--- Records supplied Enclosed Below ---

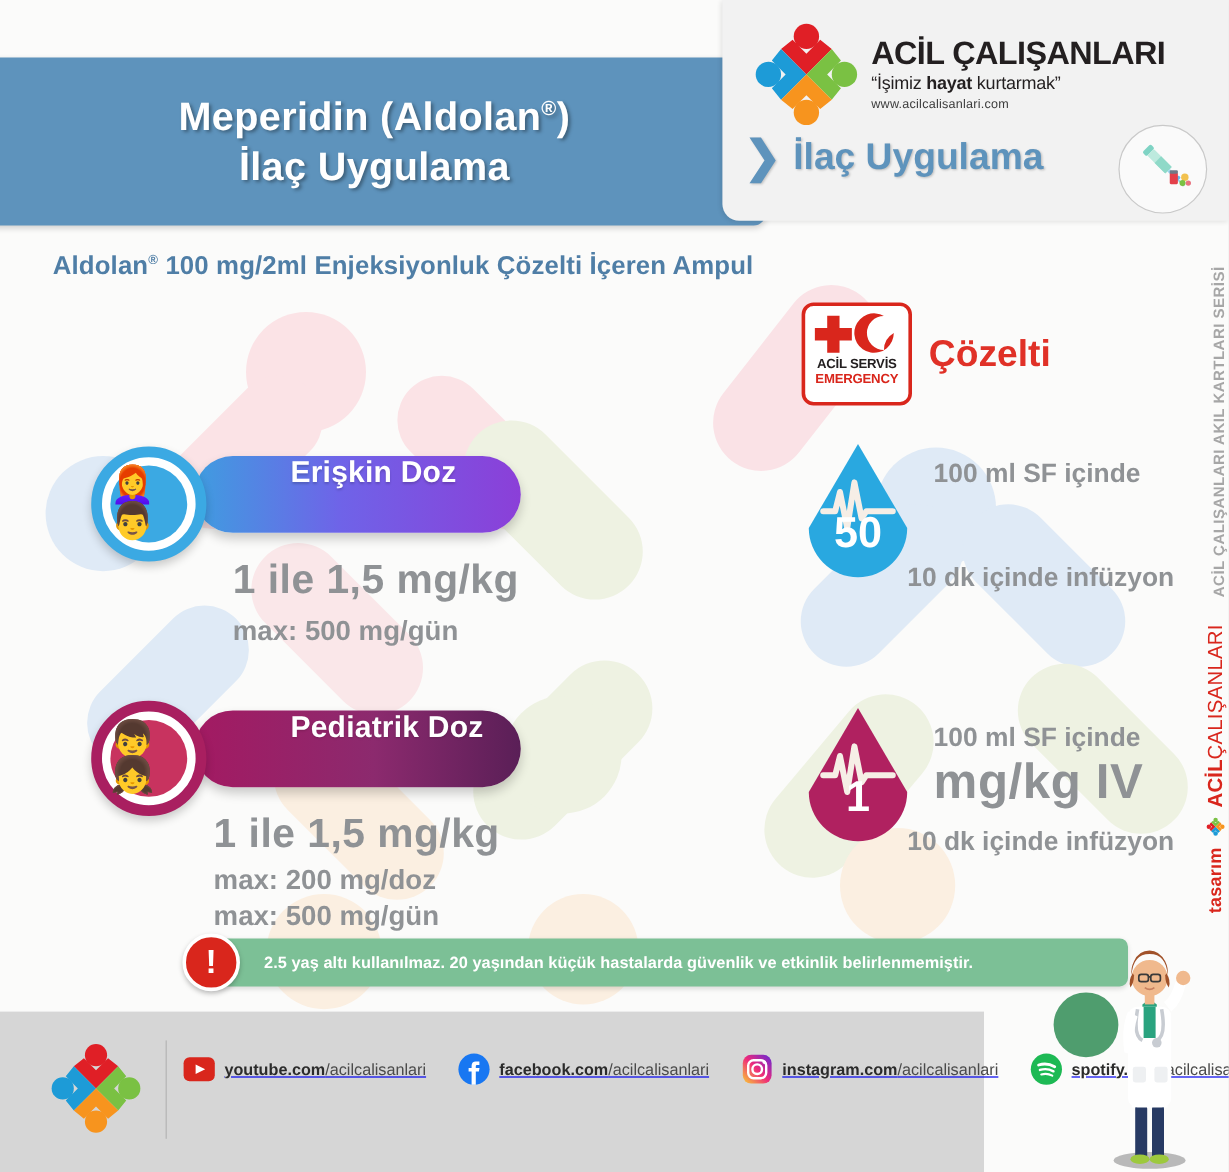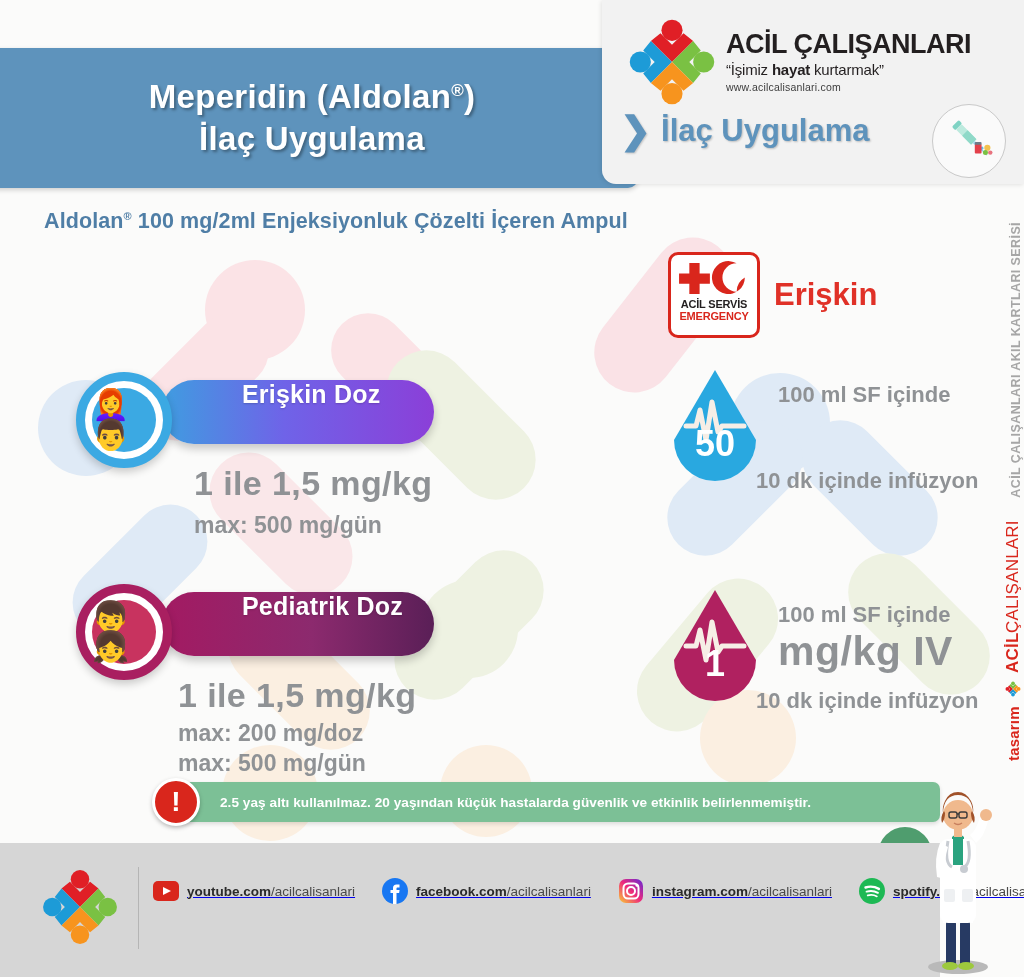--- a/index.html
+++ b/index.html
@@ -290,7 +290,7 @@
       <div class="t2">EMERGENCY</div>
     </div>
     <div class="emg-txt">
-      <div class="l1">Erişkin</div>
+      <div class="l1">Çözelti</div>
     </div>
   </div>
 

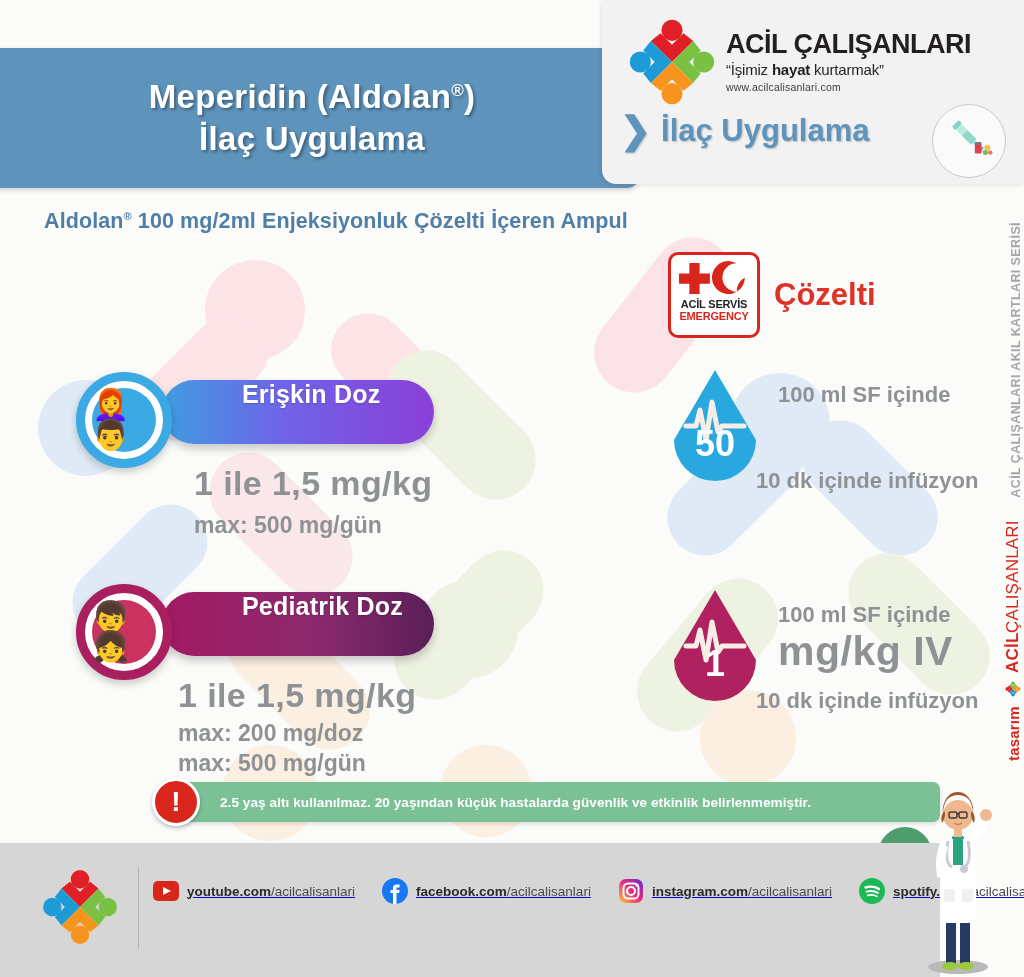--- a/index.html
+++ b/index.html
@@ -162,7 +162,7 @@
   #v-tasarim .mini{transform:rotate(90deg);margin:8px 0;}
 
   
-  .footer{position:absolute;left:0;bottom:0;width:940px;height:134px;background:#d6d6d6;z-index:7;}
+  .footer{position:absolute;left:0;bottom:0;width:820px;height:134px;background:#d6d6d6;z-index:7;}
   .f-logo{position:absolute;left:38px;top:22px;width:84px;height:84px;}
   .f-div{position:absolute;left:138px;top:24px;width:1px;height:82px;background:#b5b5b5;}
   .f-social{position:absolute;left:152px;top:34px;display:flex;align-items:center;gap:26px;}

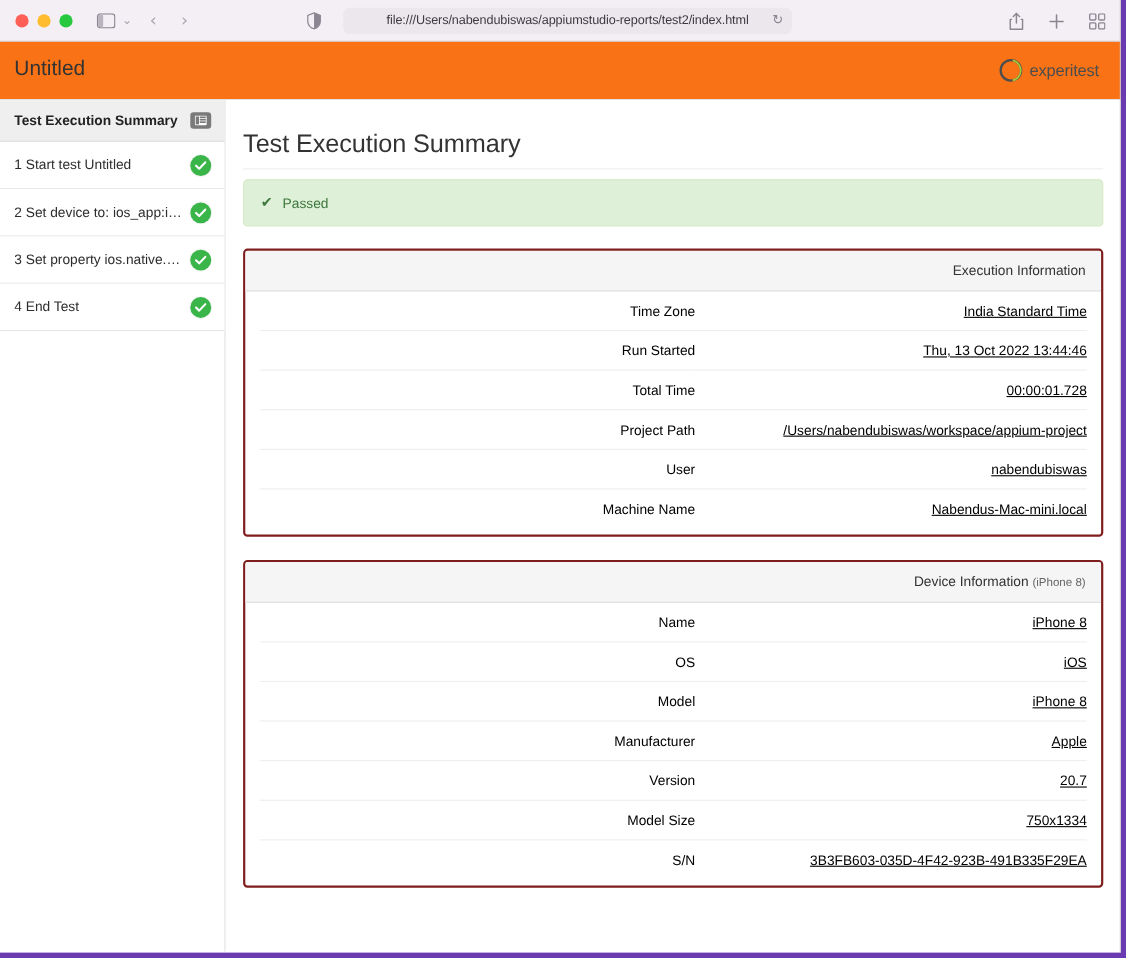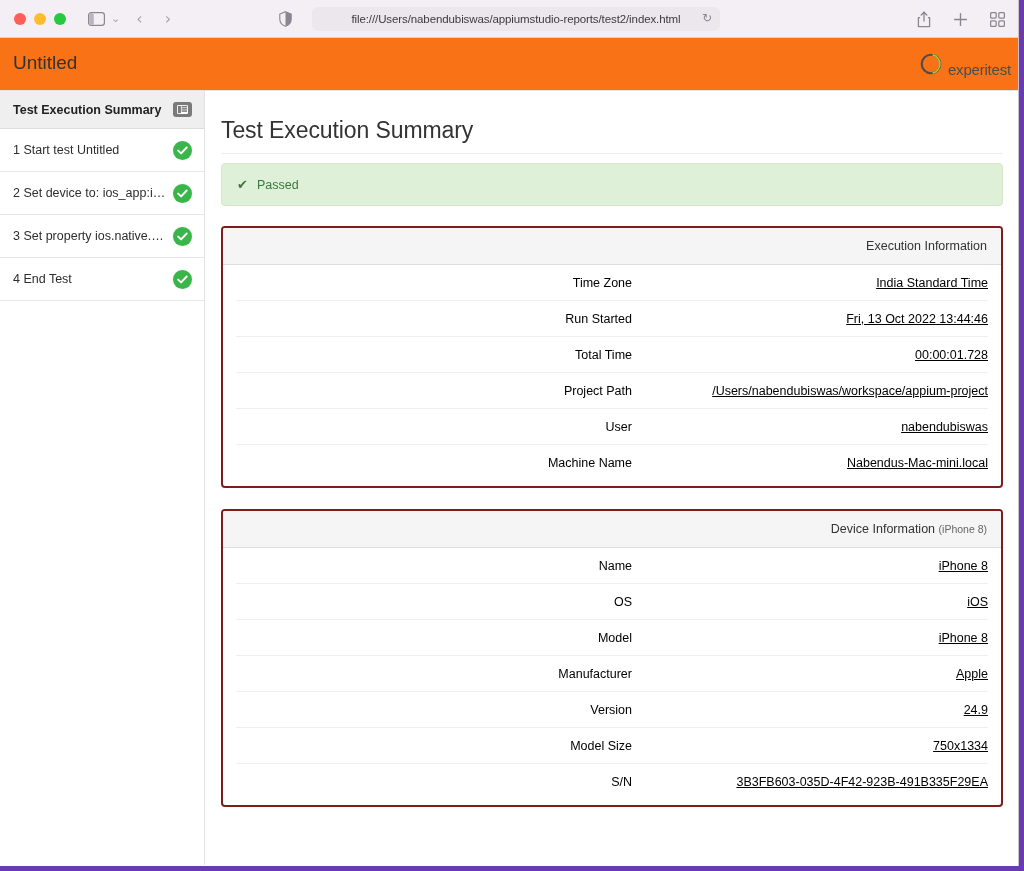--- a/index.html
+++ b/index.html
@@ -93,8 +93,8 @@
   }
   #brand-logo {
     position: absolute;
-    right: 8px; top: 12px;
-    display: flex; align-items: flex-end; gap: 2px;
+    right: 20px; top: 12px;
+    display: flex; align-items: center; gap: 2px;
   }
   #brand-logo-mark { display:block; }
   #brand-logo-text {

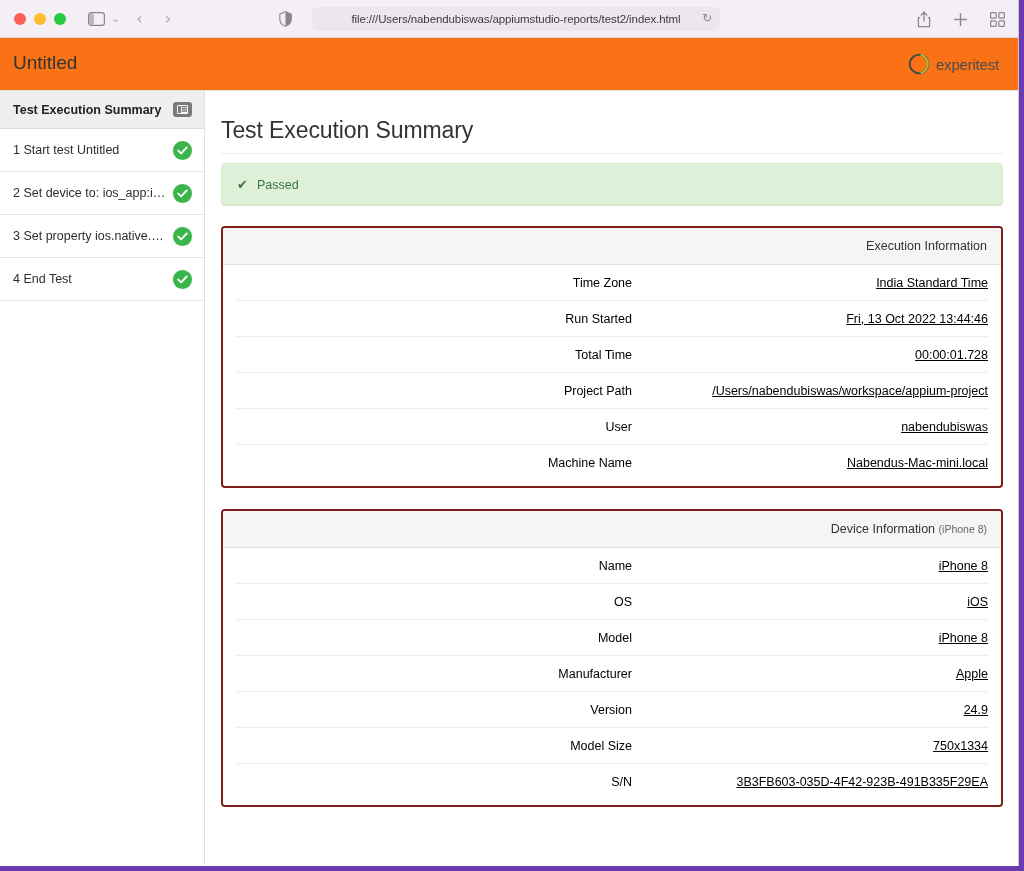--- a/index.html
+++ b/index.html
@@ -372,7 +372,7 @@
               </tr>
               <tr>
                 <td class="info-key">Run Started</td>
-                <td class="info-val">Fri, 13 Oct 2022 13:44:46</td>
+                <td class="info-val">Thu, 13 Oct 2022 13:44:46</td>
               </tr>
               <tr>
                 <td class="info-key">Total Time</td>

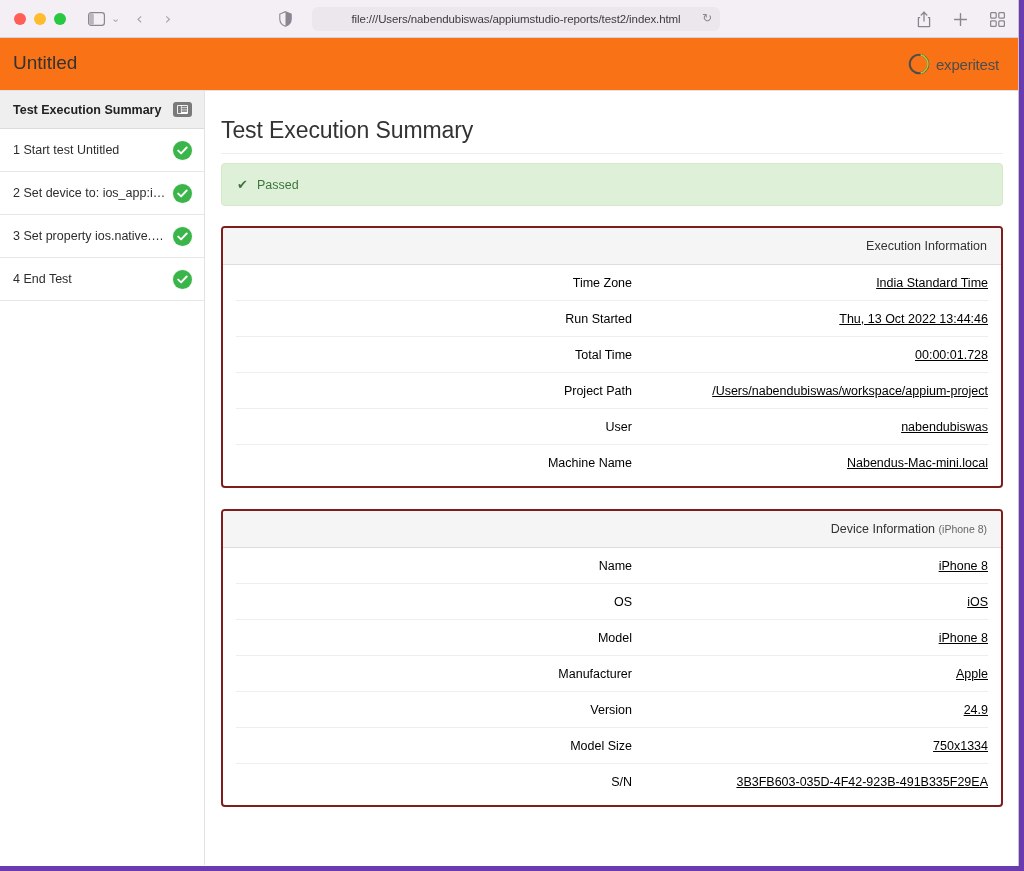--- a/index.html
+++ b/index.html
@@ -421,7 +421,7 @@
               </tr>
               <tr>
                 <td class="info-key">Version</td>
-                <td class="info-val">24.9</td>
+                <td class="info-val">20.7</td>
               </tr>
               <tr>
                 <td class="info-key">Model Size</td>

--- End of Enclosed Records supplied ---

Could you retype all the entries above exactly, without the pictures?

◆ Answer below ◆
--- a/index.html
+++ b/index.html
@@ -290,7 +290,7 @@
       <div class="t2">EMERGENCY</div>
     </div>
     <div class="emg-txt">
-      <div class="l1">Erişkin</div>
+      <div class="l1">Çözelti</div>
     </div>
   </div>
 

--- a/index.html
+++ b/index.html
@@ -162,7 +162,7 @@
   #v-tasarim .mini{transform:rotate(90deg);margin:8px 0;}
 
   
-  .footer{position:absolute;left:0;bottom:0;width:940px;height:134px;background:#d6d6d6;z-index:7;}
+  .footer{position:absolute;left:0;bottom:0;width:820px;height:134px;background:#d6d6d6;z-index:7;}
   .f-logo{position:absolute;left:38px;top:22px;width:84px;height:84px;}
   .f-div{position:absolute;left:138px;top:24px;width:1px;height:82px;background:#b5b5b5;}
   .f-social{position:absolute;left:152px;top:34px;display:flex;align-items:center;gap:26px;}

--- a/index.html
+++ b/index.html
@@ -93,8 +93,8 @@
   }
   #brand-logo {
     position: absolute;
-    right: 8px; top: 12px;
-    display: flex; align-items: flex-end; gap: 2px;
+    right: 20px; top: 12px;
+    display: flex; align-items: center; gap: 2px;
   }
   #brand-logo-mark { display:block; }
   #brand-logo-text {

--- a/index.html
+++ b/index.html
@@ -372,7 +372,7 @@
               </tr>
               <tr>
                 <td class="info-key">Run Started</td>
-                <td class="info-val">Fri, 13 Oct 2022 13:44:46</td>
+                <td class="info-val">Thu, 13 Oct 2022 13:44:46</td>
               </tr>
               <tr>
                 <td class="info-key">Total Time</td>

--- a/index.html
+++ b/index.html
@@ -421,7 +421,7 @@
               </tr>
               <tr>
                 <td class="info-key">Version</td>
-                <td class="info-val">24.9</td>
+                <td class="info-val">20.7</td>
               </tr>
               <tr>
                 <td class="info-key">Model Size</td>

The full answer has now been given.